Exercise directions: Leave the pictures out and write out exactly the lines from the top of the entries through the line containing "- financiering van".

Revision comparison data
○ ○ ○ ○ ○ ○ ○
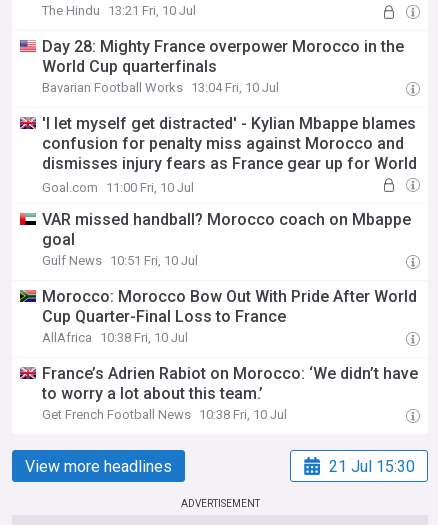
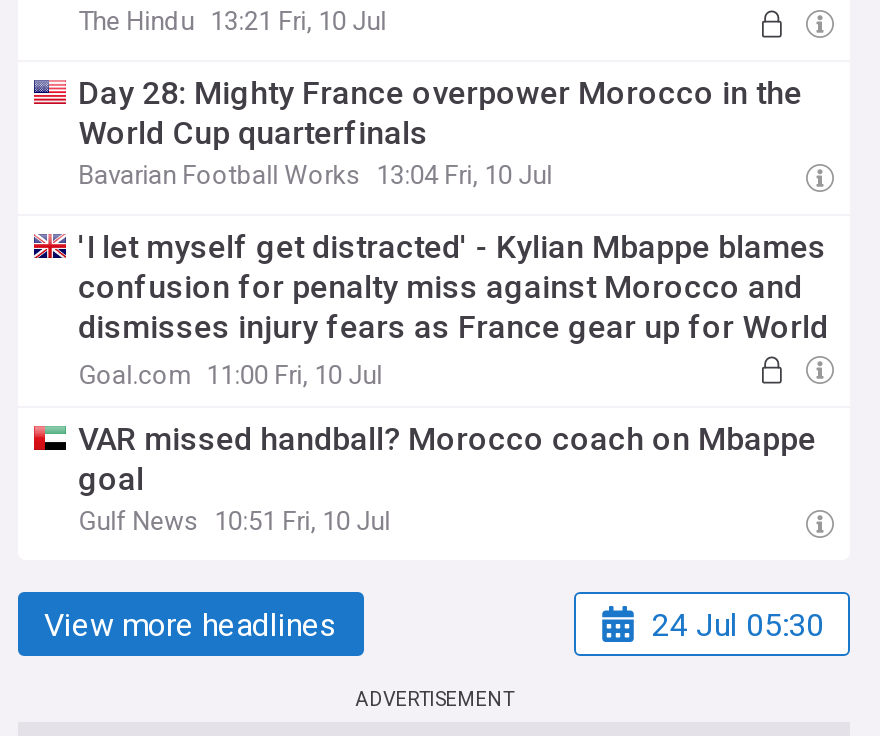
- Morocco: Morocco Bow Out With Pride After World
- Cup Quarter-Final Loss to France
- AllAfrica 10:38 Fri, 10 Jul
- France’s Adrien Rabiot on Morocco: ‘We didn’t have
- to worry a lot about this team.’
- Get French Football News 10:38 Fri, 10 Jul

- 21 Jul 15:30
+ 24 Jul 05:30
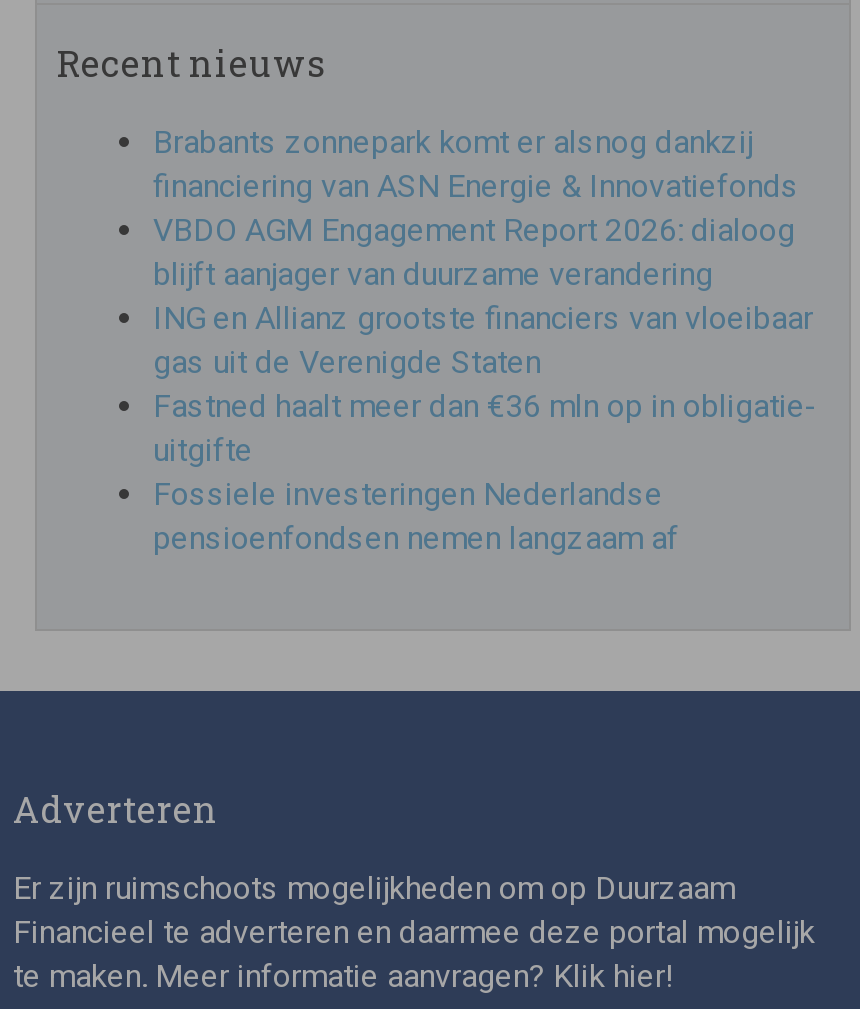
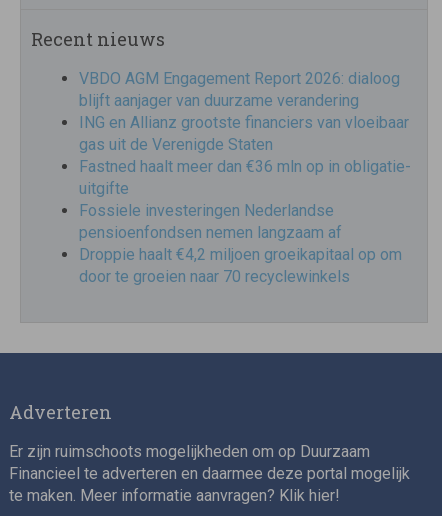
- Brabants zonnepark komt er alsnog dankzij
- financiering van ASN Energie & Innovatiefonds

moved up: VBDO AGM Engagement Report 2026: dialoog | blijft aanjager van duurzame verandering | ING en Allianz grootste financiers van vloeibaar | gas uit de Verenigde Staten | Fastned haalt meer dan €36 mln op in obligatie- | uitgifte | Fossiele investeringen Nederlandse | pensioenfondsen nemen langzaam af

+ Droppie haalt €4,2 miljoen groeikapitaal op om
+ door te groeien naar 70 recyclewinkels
○ ○ ○ ○ ○ ○ ○
Solved exercise:
- Morocco: Morocco Bow Out With Pride After World
- Cup Quarter-Final Loss to France
- AllAfrica 10:38 Fri, 10 Jul
- France’s Adrien Rabiot on Morocco: ‘We didn’t have
- to worry a lot about this team.’
- Get French Football News 10:38 Fri, 10 Jul

- 21 Jul 15:30
+ 24 Jul 05:30
- Brabants zonnepark komt er alsnog dankzij
- financiering van ASN Energie & Innovatiefonds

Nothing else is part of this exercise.